Coming back to the question in the title of this article, it seems a little bit counterintuitive to work for your portfolio instead of your client. Well, that’s because there is an important tint in it. Usually, the brief contains mixed information about the problem and design matters. Extract the raw variables but take design matter in your own hands because your client:

  • is tempted to see the design solution just by copying the competition’s design. In this case, you’re a puppet ready to vectorise and move things around until you get this restful visual feeling. Although all are screaming for differentiation, most of them are afraid to differentiate. This is not only their dissonance. It’s also yours.

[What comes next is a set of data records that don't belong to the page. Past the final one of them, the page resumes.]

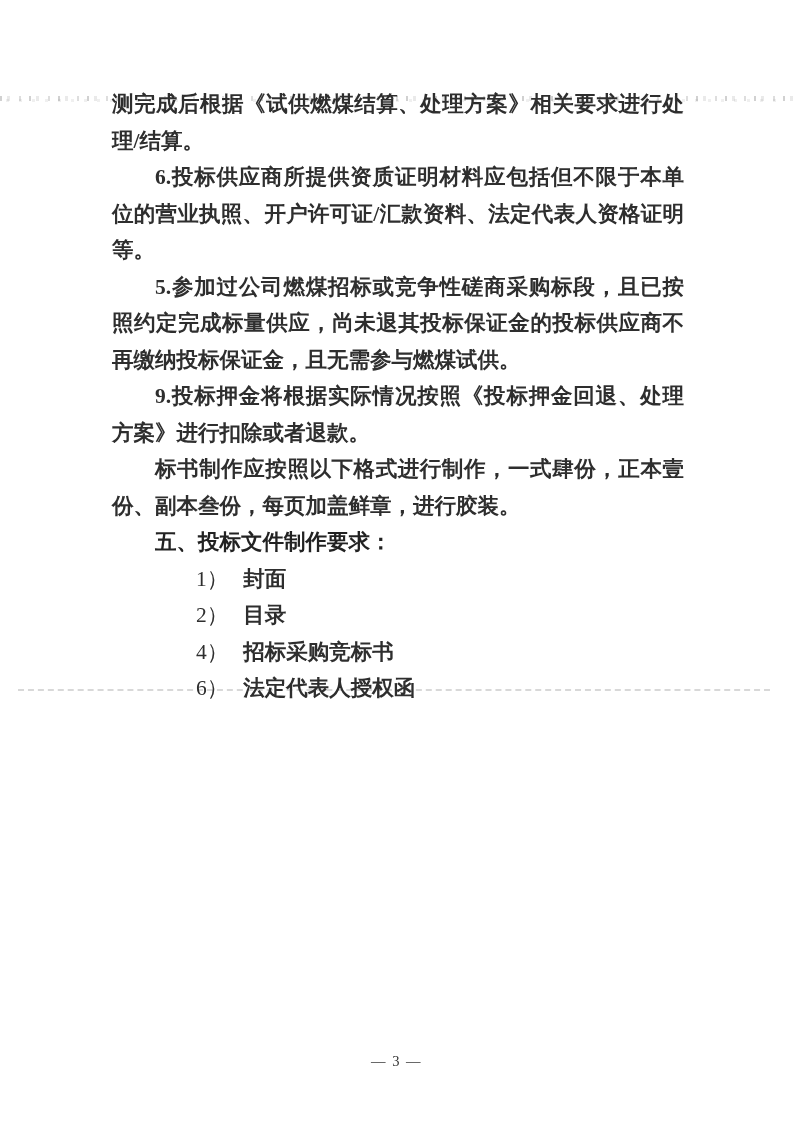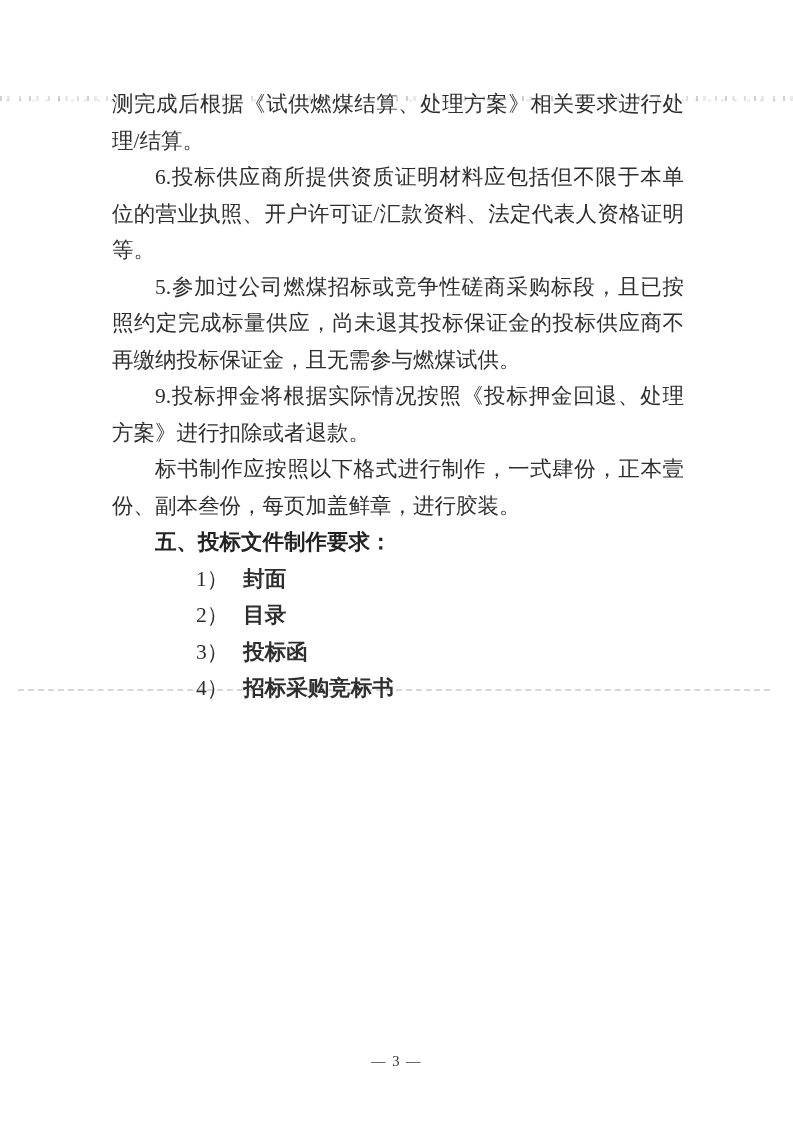"测完成后根据《试供燃煤结算、处理方案》相关要求进行处理/结算。" .body-para { font-weight: none -> bold }
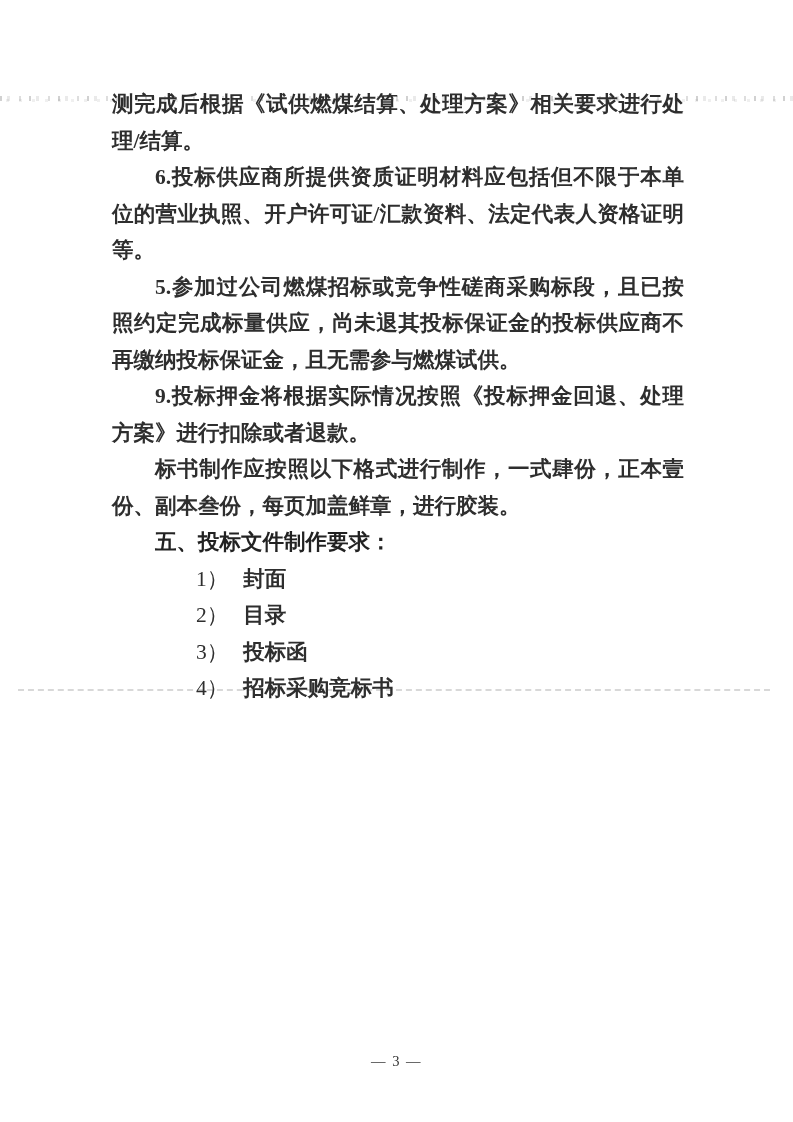"3） 投标函" div.list-row { html: <div> <span>3）</span><span>投标函</span> </div> -> none }
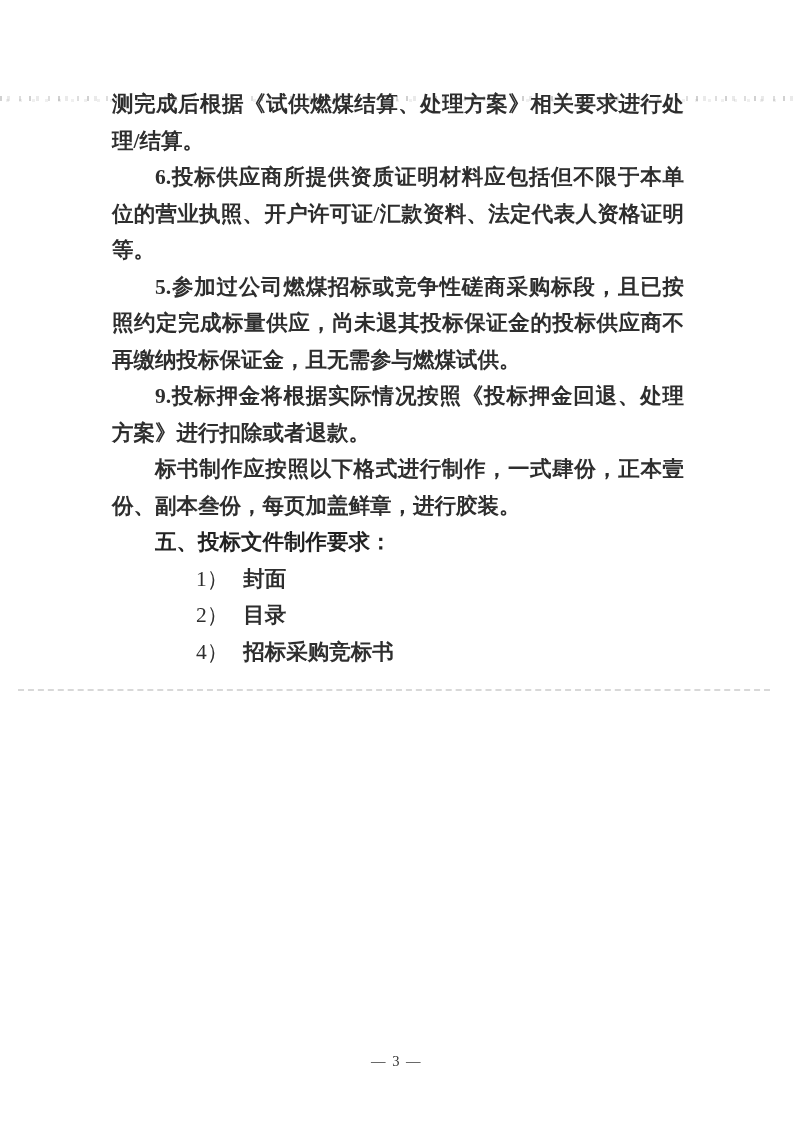"6） 法定代表人授权函" div.list-row { html: none -> <div> <span>6）</span><span>法定代表人授权函</span> </div> }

  • has (as you are) his own fixation regarding shapes, colours and, in general, how a visual experience should happen. In worst case scenario, your fixations are better because you experienced much more in terms of design. In theory, his mistakes should be much painful than yours.
  • your client is expecting to see at least as better solutions as you showed in your portfolio. Being a yes person won’t uncover your potential in finding the best solution for the problem.

Now let’s get back to work. Time’s short while art is long.